What to do
Only the lines holding the string "pouvez" are needed; copy each of them from the data.

_ _ _ _

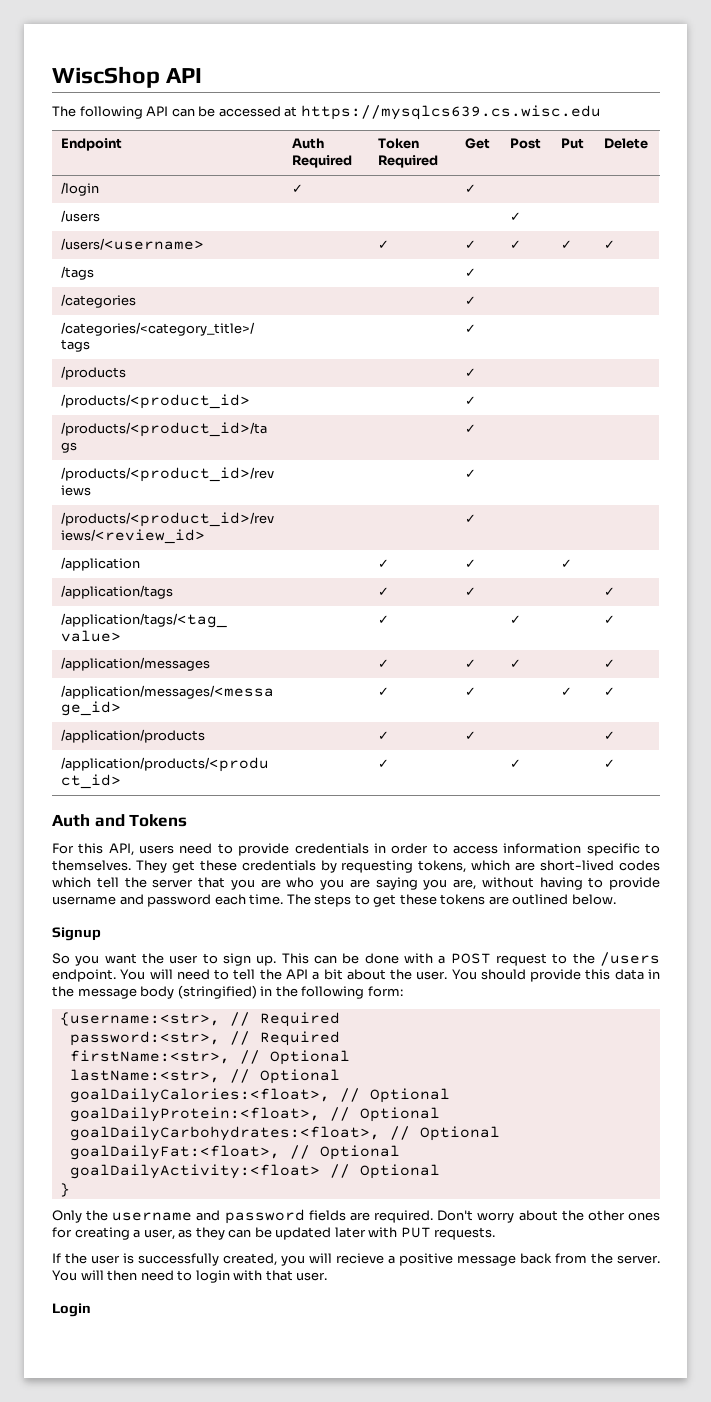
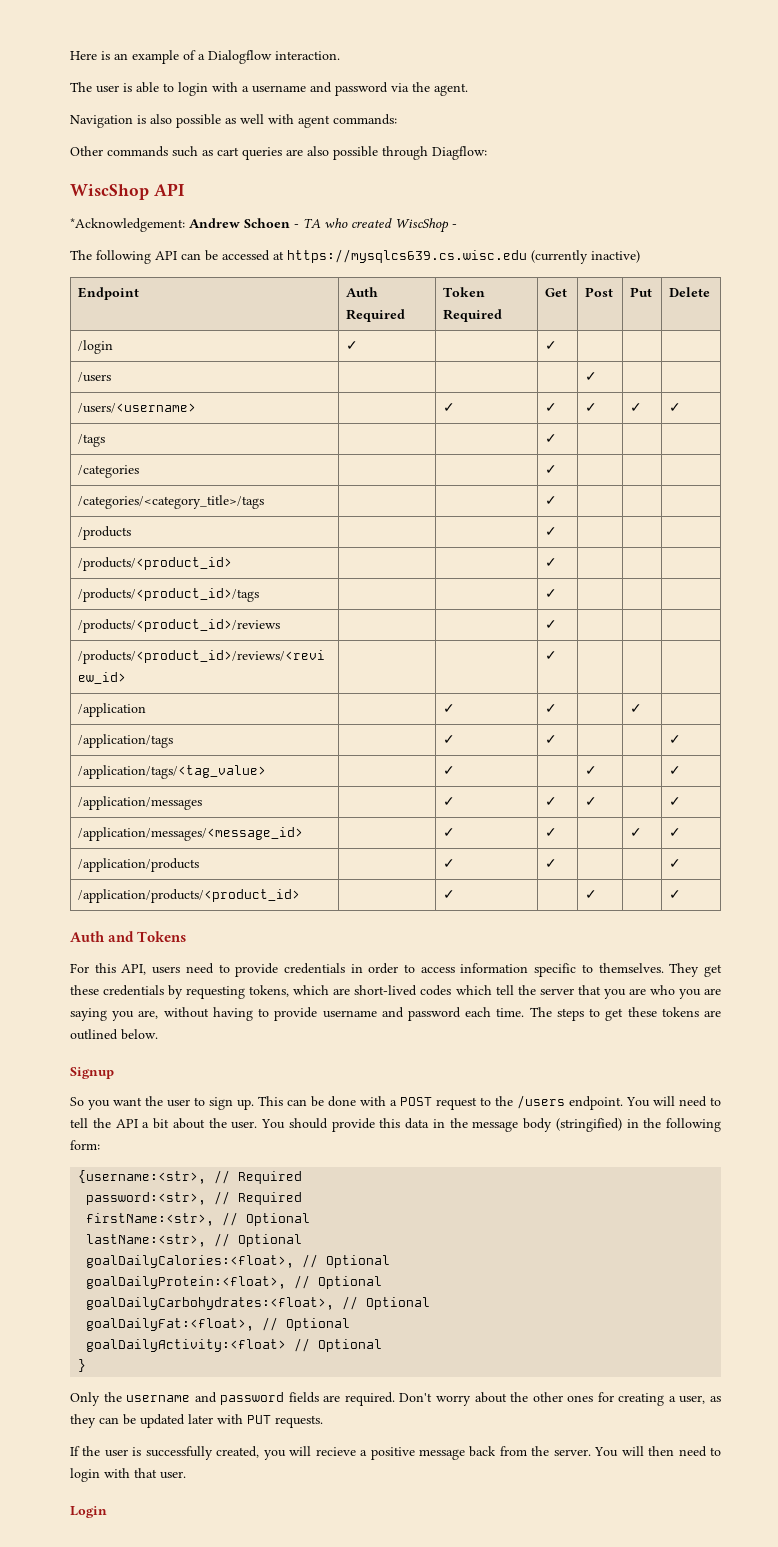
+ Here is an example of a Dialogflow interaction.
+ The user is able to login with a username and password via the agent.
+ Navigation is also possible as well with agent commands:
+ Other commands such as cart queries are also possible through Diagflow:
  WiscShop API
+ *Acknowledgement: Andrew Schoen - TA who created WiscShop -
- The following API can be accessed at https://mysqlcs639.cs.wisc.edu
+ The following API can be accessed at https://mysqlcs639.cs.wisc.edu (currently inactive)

_ _ _ _

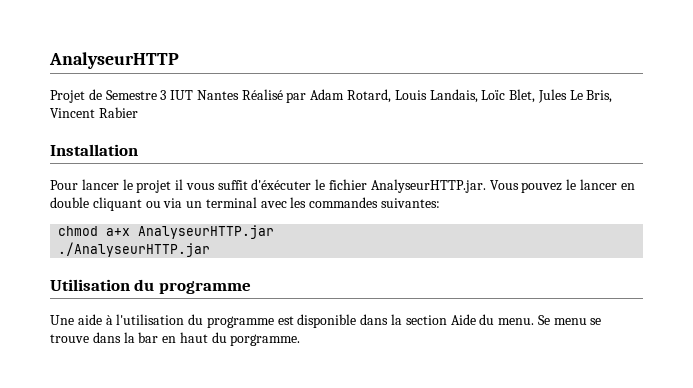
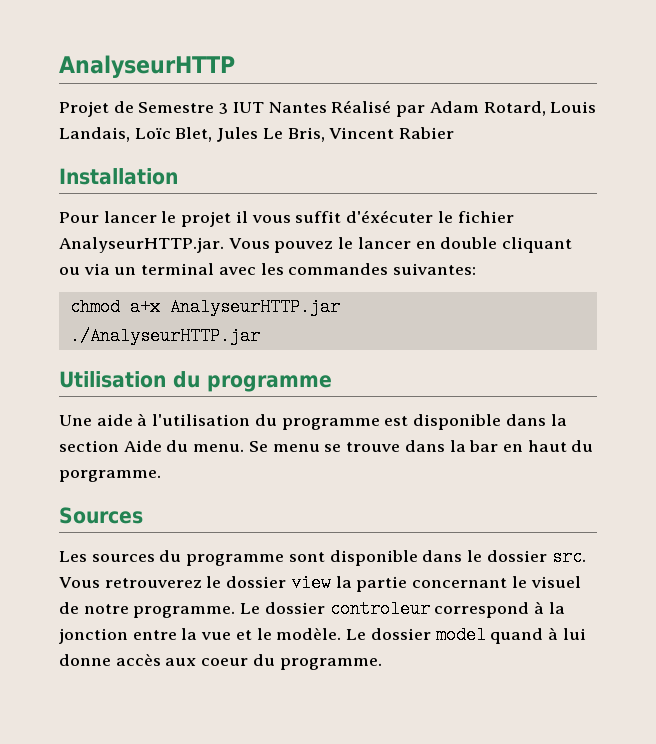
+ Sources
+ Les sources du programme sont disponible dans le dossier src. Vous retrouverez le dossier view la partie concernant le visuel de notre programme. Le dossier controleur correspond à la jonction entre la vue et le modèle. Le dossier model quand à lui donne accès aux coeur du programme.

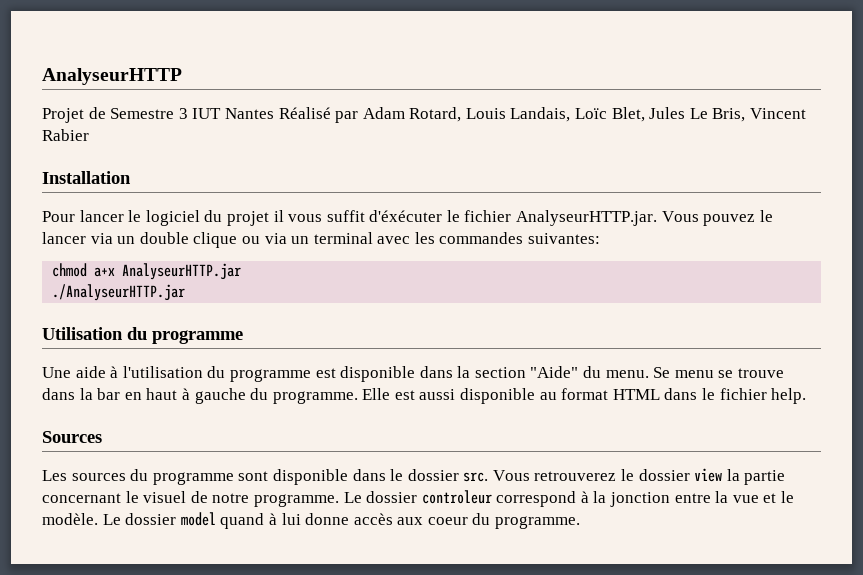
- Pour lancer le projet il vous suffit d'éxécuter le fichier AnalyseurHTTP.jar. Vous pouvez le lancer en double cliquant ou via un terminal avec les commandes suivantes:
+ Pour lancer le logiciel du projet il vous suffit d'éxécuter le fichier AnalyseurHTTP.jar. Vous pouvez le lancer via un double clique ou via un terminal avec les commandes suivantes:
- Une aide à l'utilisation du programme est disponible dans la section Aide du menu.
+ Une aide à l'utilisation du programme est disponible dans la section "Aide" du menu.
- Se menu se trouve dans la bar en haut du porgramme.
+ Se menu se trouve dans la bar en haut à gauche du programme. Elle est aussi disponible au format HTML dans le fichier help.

_ _ _ _

Response
- Pour lancer le projet il vous suffit d'éxécuter le fichier AnalyseurHTTP.jar. Vous pouvez le lancer en double cliquant ou via un terminal avec les commandes suivantes:
+ Pour lancer le logiciel du projet il vous suffit d'éxécuter le fichier AnalyseurHTTP.jar. Vous pouvez le lancer via un double clique ou via un terminal avec les commandes suivantes:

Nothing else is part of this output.